Policymakers misread the nature of the inflation cycle. And, they are making an even bigger mistake by thinking the so-called neutral policy rate is similar to before the pandemic.
A neutral policy rate is not stable or fixed based on the Fed's arbitrary price target of 2%. Yet, Minneapolis Federal Reserve Bank Neel Kashkari recently stated that his nominal "neutral" Fed funds rate estimate is 2%. And the range of estimates by other Fed members is from 2% to 3%.
A neutral policy rate can't be 2% or even 3% when inflation runs much higher as it is today. So before policymakers can make the case that the "neutral" policy rate is between 2% and 3%, they first need to reverse the inflation cycle. And based on the April consumer price data, they have a lot of tightening to do.
The Bureau of Labor Statistics publishes a series of CPI less food, energy, shelter, and used car and truck prices. This series helps remove some of the price noise that shortages have created.
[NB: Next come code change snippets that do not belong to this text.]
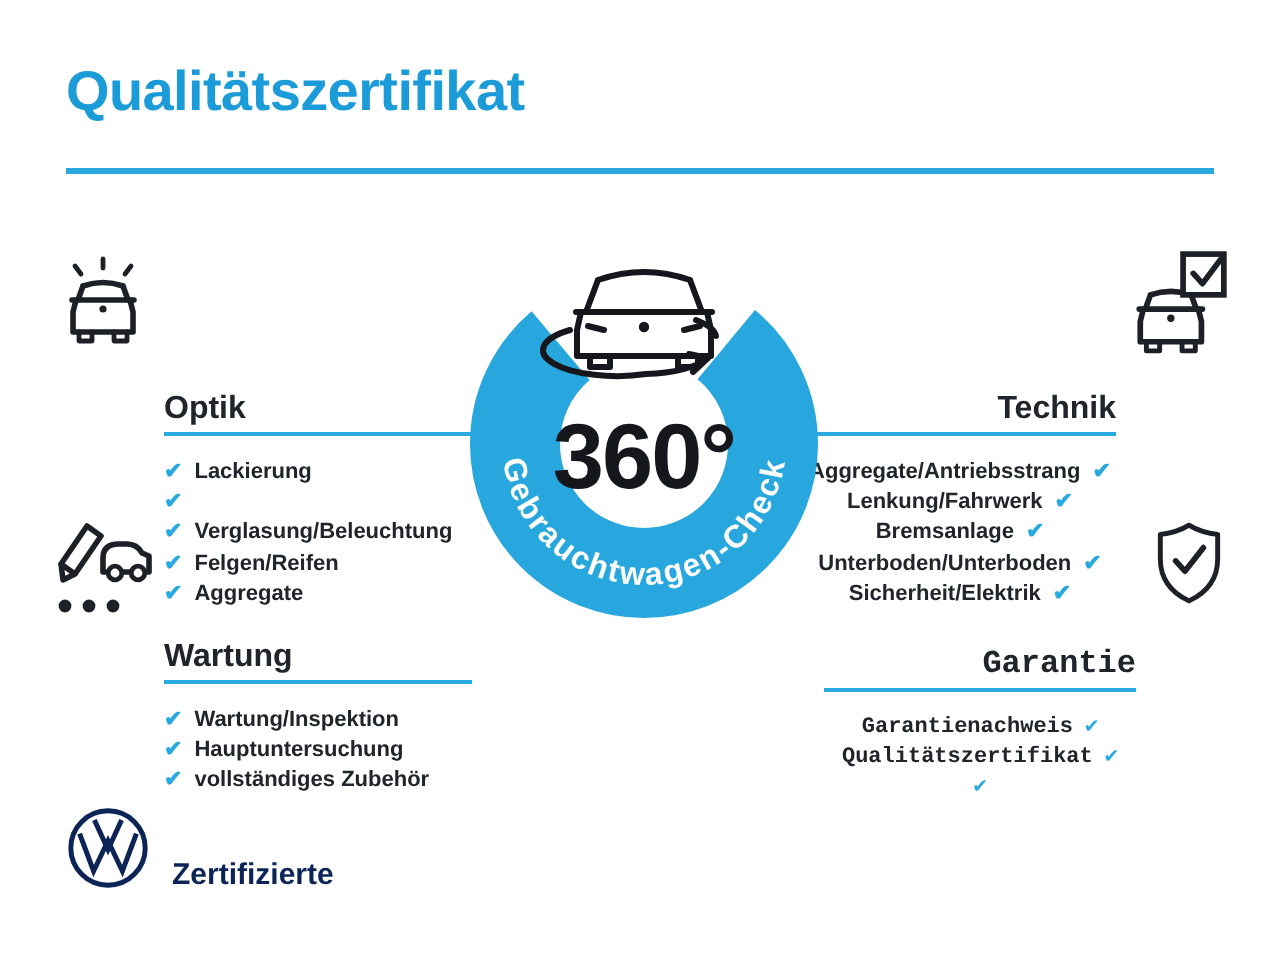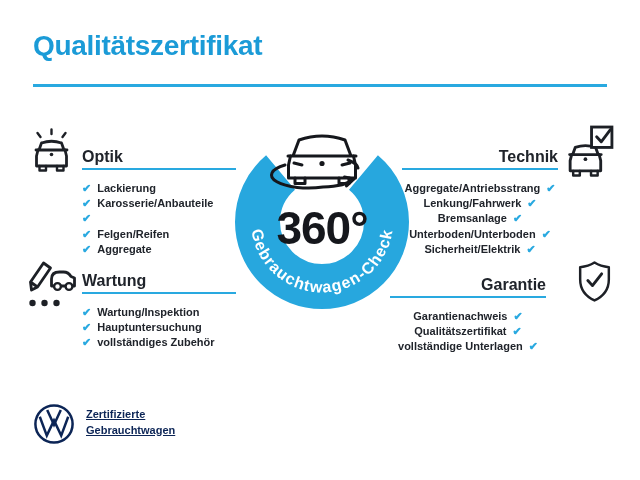--- a/index.html
+++ b/index.html
@@ -13,7 +13,7 @@
               background:var(--accent,#29a9e0);}
 
   
-  .sec{position:absolute;width:154px;}
+  .sec{position:absolute;width:154px;margin-top:48px;}
   .sec .hd{margin:0;font-size:16px;line-height:17px;font-weight:bold;color:var(--dark,#20242b);}
   .sec .rule{height:2px;margin-top:3px;background:var(--accent,#29a9e0);}
   .sec .items{margin-top:12px;display:flex;flex-direction:column;gap:2.2px;}

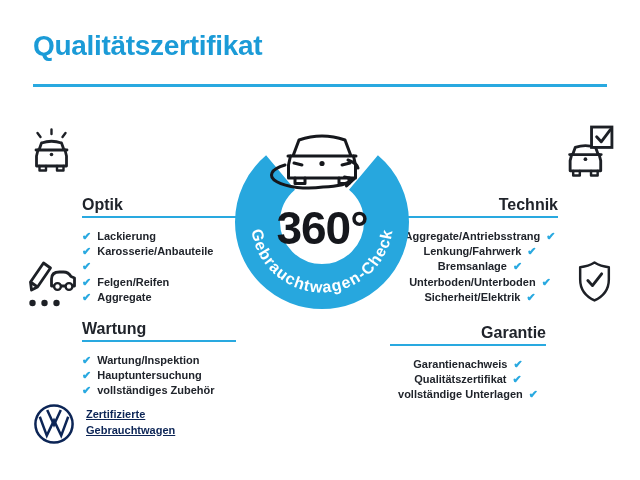--- a/index.html
+++ b/index.html
@@ -115,7 +115,6 @@
         </div>
       <div class="row">
           <span class="chk">✔</span>
-          <span>Karosserie/Anbauteile</span>
         </div>
       <div class="row">
           <span class="chk">✔</span>

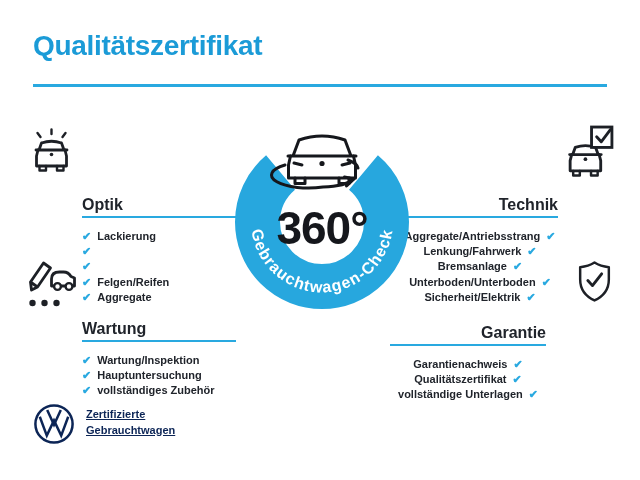--- a/index.html
+++ b/index.html
@@ -118,6 +118,7 @@
         </div>
       <div class="row">
           <span class="chk">✔</span>
+          <span>Verglasung/Beleuchtung</span>
         </div>
       <div class="row">
           <span class="chk">✔</span>

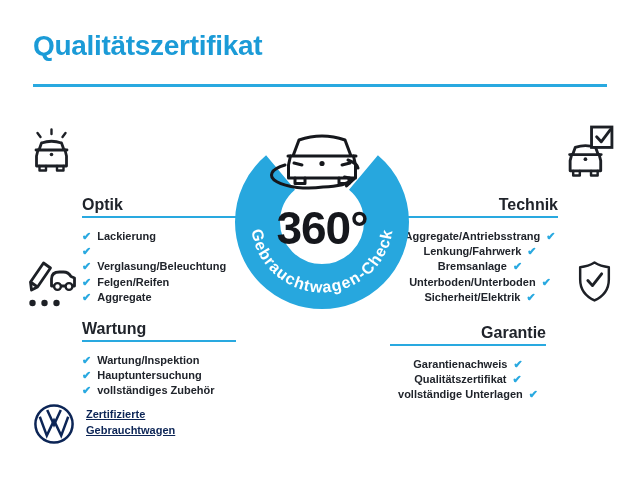--- a/index.html
+++ b/index.html
@@ -25,7 +25,7 @@
   #sec-optik{left:82px;top:148px;}
   #sec-wartung{left:82px;top:272px;}
   #sec-technik{left:402px;top:148px;}
-  #sec-garantie{left:390px;top:276px;}
+  #sec-garantie{left:412px;top:276px;font-family:Liberation Mono, monospace;}
 
   
   .icon{position:absolute;}

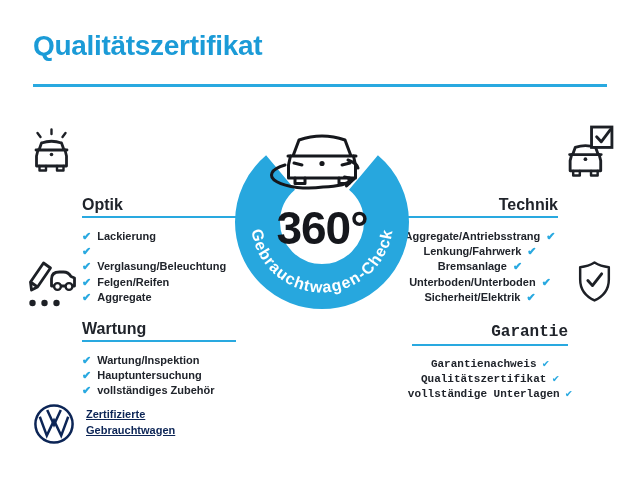--- a/index.html
+++ b/index.html
@@ -190,7 +190,6 @@
           <span class="chk">✔</span>
         </div>
       <div class="row">
-          <span>vollständige Unterlagen</span>
           <span class="chk">✔</span>
         </div>
     </div>

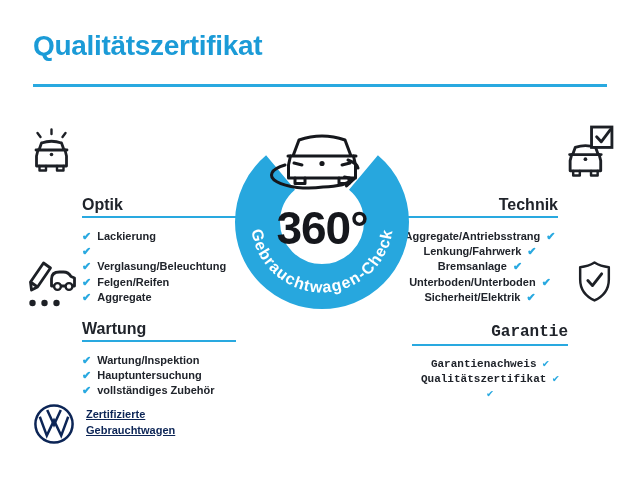--- a/index.html
+++ b/index.html
@@ -52,8 +52,8 @@
   
   .footer-logo{position:absolute;left:33px;top:403px;}
   .vw-stroke{stroke:var(--navy,#0c2556);fill:none;stroke-width:2.5;stroke-linecap:butt;stroke-linejoin:miter;}
-  .footer-text{position:absolute;left:86px;top:407px;font-size:11px;line-height:15.5px;
-               font-weight:bold;color:var(--navy,#0c2556);text-decoration:underline;}
+  .footer-text{position:absolute;left:86px;top:430px;font-size:15px;line-height:15.5px;
+               font-weight:bold;color:var(--navy,#0c2556);}
 </style>
 </head>
 <body>

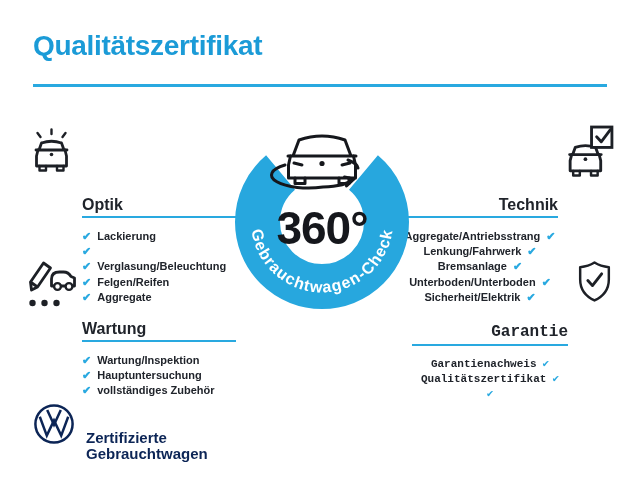--- a/index.html
+++ b/index.html
@@ -224,7 +224,6 @@
   </div>
   <div class="footer-text">
     <div>Zertifizierte</div>
-    <div>Gebrauchtwagen</div>
   </div>
 
 </div>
And it offers perspective on the breadth and scale of the inflation cycle that policymakers need to reverse.
This dumbed-down price series showed a month-over-month increase of 0.7% in April, above the 0.6% gain recorded in March, and has increased 5.8% in the past year, matching the highest rate recorded in 40 years. That should be the reference point when policymakers consider how much tightening is required to break the inflation cycle.
Policymakers operate in a different world nowadays. As bad of a policy mistake, it was misreading the true nature of the inflation cycle; it would be much worse if policymakers set their sights on a policy rate too low to reverse or kill the inflation cycle. Instead, that will keep the inflation cycle running hotter and longer, with more wrenching policy and economic adjustments later.